La Maison de la Forêt et des Bois de Guyane (pôle de recherche et d’innovation, mise en valeur de la filière bois), portée par le Conseil régional y a déjà trouvé adresse. Hibiscus s’inscrit dans le plan logement qui vise à construire 2 200 logements par an. C’est sur les années 2022-2027 que se traduira l’effort de construction en Guyane. Maitre d’ouvrage : EPFA Guyane - Maitre d’œuvre : GTI, STOA, BTC, BOTANIK Paysage Architecte-urbaniste de la ZAC : STOA - Promoteurs : Bouygues Immobilier, Habitat Guyanais, Océanic, SEMSAMAR, SIGUY et SIMKO Coût : 42 millions € Programmation : 1061 Logements autorisés du T1 au T5 (48 % en prêt locatif social, 52 % de logements privés dont 17 % en locatif et 83 % en accession), des commerces de proximités en rez-de-chaussée, un parc d’activités de 10.000 m2 , un groupe scolaire (16 classes), un parcours de santé et un plateau sportif, un bassin paysager, des places publics et une esplanade.
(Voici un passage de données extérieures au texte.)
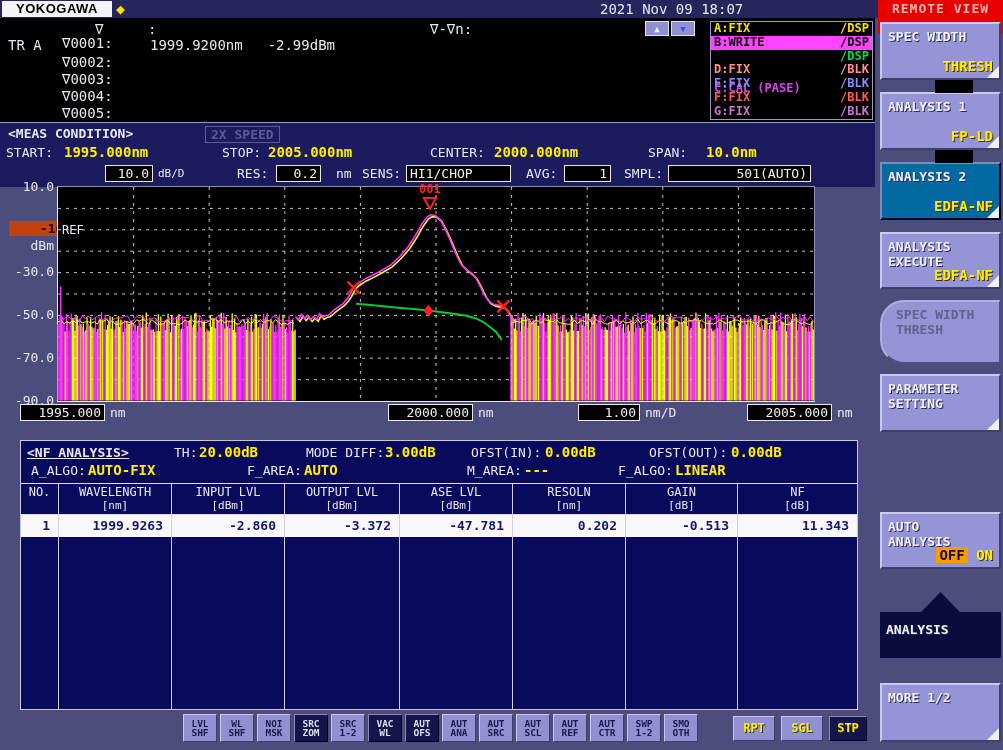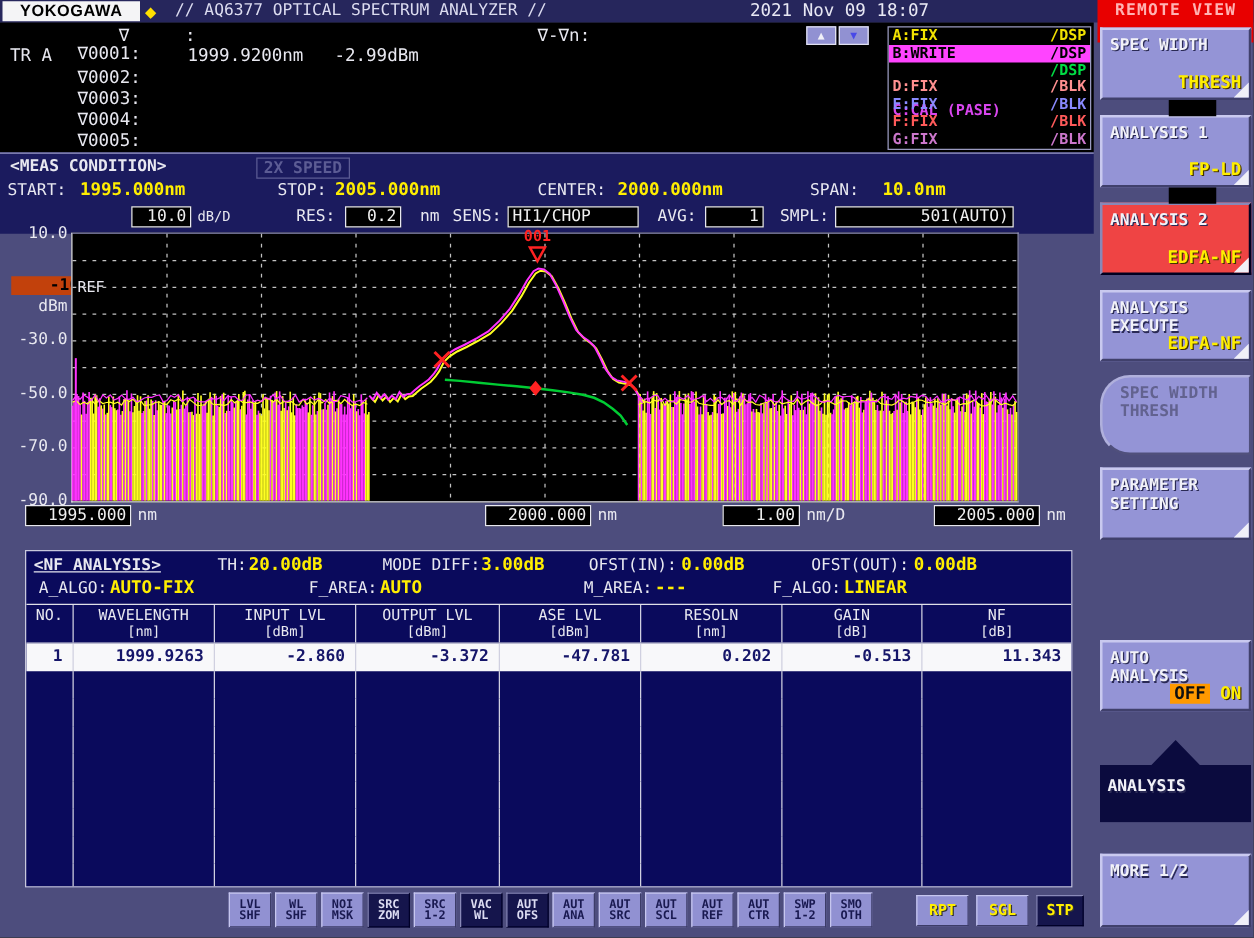--- a/index.html
+++ b/index.html
@@ -58,21 +58,21 @@
   .nf-empty{height:22px;}
   
   .sidebar{position:absolute;left:878px;top:0;width:125px;height:750px;}
   .sb-btn{position:absolute;left:2px;width:121px;background:#9494d6;color:#f2f2f8;
           font:bold 13px "DejaVu Sans Mono",monospace;padding:5px 6px;box-sizing:border-box;
           border-top:2px solid #c9c9ef;border-left:2px solid #c9c9ef;
           border-right:2px solid #40406c;border-bottom:2px solid #40406c;
           text-shadow:1px 1px 0 #2a2a55;}
   .sb-line{line-height:15px;}
   .sb-value{position:absolute;right:6px;bottom:4px;color:#ffee00;font-size:14px;text-shadow:1px 1px 0 #443300;}
-  .sb-selected{background:#ef4444;border-color:#8888b8 #000020 #000020 #8888b8;}
+  .sb-selected{background:#0369a1;border-color:#8888b8 #000020 #000020 #8888b8;}
   .sb-disabled{color:#62628f;text-shadow:none;border-radius:24px 2px 2px 24px;
                border-color:#b0b0dc #50507c #50507c #b0b0dc;padding-left:14px;}
   .sb-home{background:#0b0b3e;border:none;clip-path:polygon(0 20px,34% 20px,50% 0,66% 20px,100% 20px,100% 100%,0 100%);
            padding-top:30px;}
   .fold::after{content:'';position:absolute;right:0;bottom:0;width:0;height:0;border-style:solid;
                border-width:0 0 12px 12px;border-color:transparent transparent #f0f0f8 transparent;}
   .sb-off{background:#ff9900;color:#101010;padding:0 3px;text-shadow:none;}
   .sb-on{color:#ffee00;}
   .sb-connector{position:absolute;left:57px;width:38px;height:13px;background:#000;}
   
@@ -88,21 +88,20 @@
   .sw.dark{background:#15154c;border-color:#8a8ab8 #000028 #000028 #8a8ab8;}
 </style>
 </head>
 <body>
 
 <div class="screen">
 
   <div class="titlebar">
     <div class="logo-box">YOKOGAWA</div>
     <div class="logo-diamond">◆</div>
-    <div class="app-title">// AQ6377 OPTICAL SPECTRUM ANALYZER //</div>
     <div class="datetime">2021 Nov 09 18:07</div>
   </div>
   <div class="remote-badge">REMOTE VIEW</div>
 
   <div class="marker-area">
     <span class="mk" style="left:95px;top:3px;">∇</span>
     <span class="mk" style="left:148px;top:3px;">:</span>
     <span class="mk" style="left:430px;top:3px;">∇-∇n:</span>
     <span class="mk" style="left:8px;top:19px;">TR A</span>
     <span class="mk" style="left:62px;top:17px;">∇0001:</span>

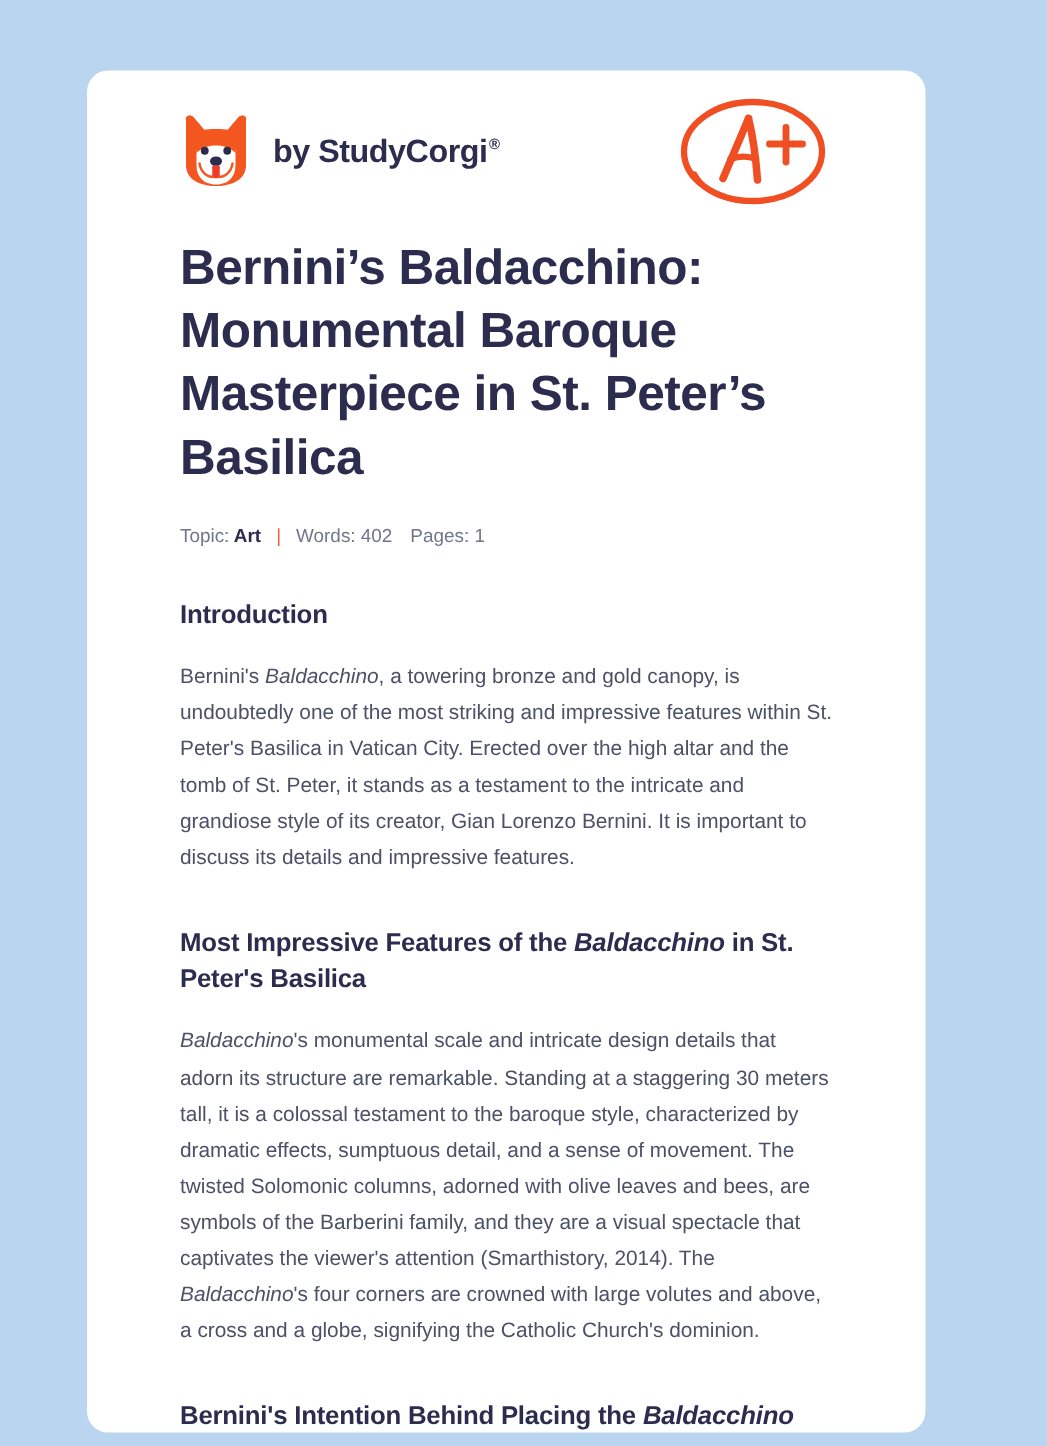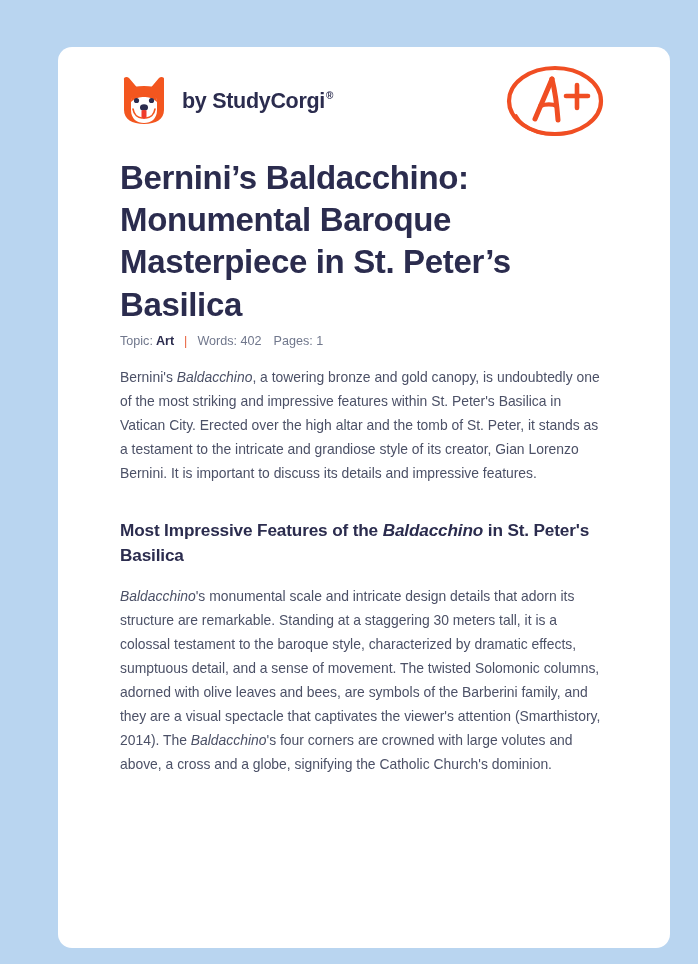--- a/index.html
+++ b/index.html
@@ -12,21 +12,21 @@
     height: 964px;
     background: #b9d5f0;
     font-family: "Liberation Sans", sans-serif;
     overflow: hidden;
   }
 
   .page-card {
     position: absolute;
     left: 58px;
     top: 47px;
-    width: 612px;
+    width: 559px;
     min-height: 901px;
     background: #ffffff;
     border-radius: 14px;
     overflow: hidden;
   }
 
   .content {
     padding: 0 62px;
   }
 
@@ -79,21 +79,21 @@
     font-size: 33px;
     line-height: 1.28;
     font-weight: 700;
     color: #2b2c4e;
     letter-spacing: -0.35px;
     margin: 2px 0 0 0;
   }
 
   
   .doc-meta {
-    margin-top: 8px;
+    margin-top: 24px;
     font-size: 12.6px;
     color: #70778c;
     display: flex;
     align-items: baseline;
     flex-wrap: wrap;
   }
   .meta-topic-label { color: #70778c; }
   .meta-topic-link {
     color: #2b2c4e;
     font-weight: 700;
@@ -184,20 +184,22 @@
     <h1 class="doc-title">Bernini’s Baldacchino: Monumental Baroque Masterpiece in St. Peter’s Basilica</h1>
 
     <div class="doc-meta">
       <span class="meta-topic-label">Topic:</span>
         <a class="meta-topic-link" href="#">Art</a>
       <span class="meta-sep">|</span>
       <span class="meta-words">Words: 402</span>
       <span>Pages: 1</span>
     </div>
 
+    <h2 class="section-heading"><span>Introduction</span></h2>
     <p class="body-par first-par"><span>Bernini's </span><em>Baldacchino</em><span>, a towering bronze and gold canopy, is undoubtedly one of the most striking and impressive features within St. Peter's Basilica in Vatican City. Erected over the high altar and the tomb of St. Peter, it stands as a testament to the intricate and grandiose style of its creator, Gian Lorenzo Bernini. It is important to discuss its details and impressive features.</span></p>
 
     <h2 class="section-heading"><span>Most Impressive Features of the </span><em>Baldacchino</em><span> in St. Peter's Basilica</span></h2>
     <p class="body-par"><span></span><em>Baldacchino</em><span>'s monumental scale and intricate design details that adorn its structure are remarkable. Standing at a staggering 30 meters tall, it is a colossal testament to the baroque style, characterized by dramatic effects, sumptuous detail, and a sense of movement. The twisted Solomonic columns, adorned with olive leaves and bees, are symbols of the Barberini family, and they are a visual spectacle that captivates the viewer's attention (Smarthistory, 2014). The </span><em>Baldacchino</em><span>'s four corners are crowned with large volutes and above, a cross and a globe, signifying the Catholic Church's dominion.</span></p>
 
+    <h2 class="section-heading"><span>Bernini's Intention Behind Placing the </span><em>Baldacchino</em></h2>
 
   </div>
 </div>
 
 </body></html>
Crédit photo : EPFA Guyane 3 À propos de l’EPFA Guyane : créé en 1996,

l’EPAG (établissement public d’aménagement de Guyane) a changé de statut au 1er janvier 2017 pour devenir un EPFA (établissement public foncier et d’aménagement). Il est dirigé par Denis Girou. Rodolphe Alexandre ; Président de la Communauté Territoriale de Guyane (CTG), a été nommé président du conseil d’administration. L’établissement sera, cette année, doté progressivement de 5 803 hectares de foncier appartenant à l’État et recevra un financement d’environ 6 millions d’euros pour conduire les études nécessaires aux futures opérations d’intérêt national. L’EPFA Guyane, à statut particulier, s’inscrit dans une perspective de développement cohérent et durable du territoire, adapté aux spécificités amazoniennes. Sa mission s’articule autour de trois axes : faire la ville amazonienne durable, dans le cadre de sa mission d’établissement public d’aménagement ; maîtriser le foncier pour les projets publics de demain dans le cadre de sa mission d’établissement public foncier ; contribuer au développement économique du territoire et participer au développement agricole de la Guyane. Une OIN, à laquelle les élus de Guyane ont été associés, a été instaurée par décret le 14 décembre 2016. Elle s’organise autour de trois bassins d’urbanisation : SaintLaurent du Maroni et Mana, Kourou, la Communauté d’Agglomération du Centre Littoral, représentant 24 périmètres géographiques différents. La Guyane est la première opération d’intérêt national ultramarine. Elle sera mise en œuvre par l’EPFA Guyane.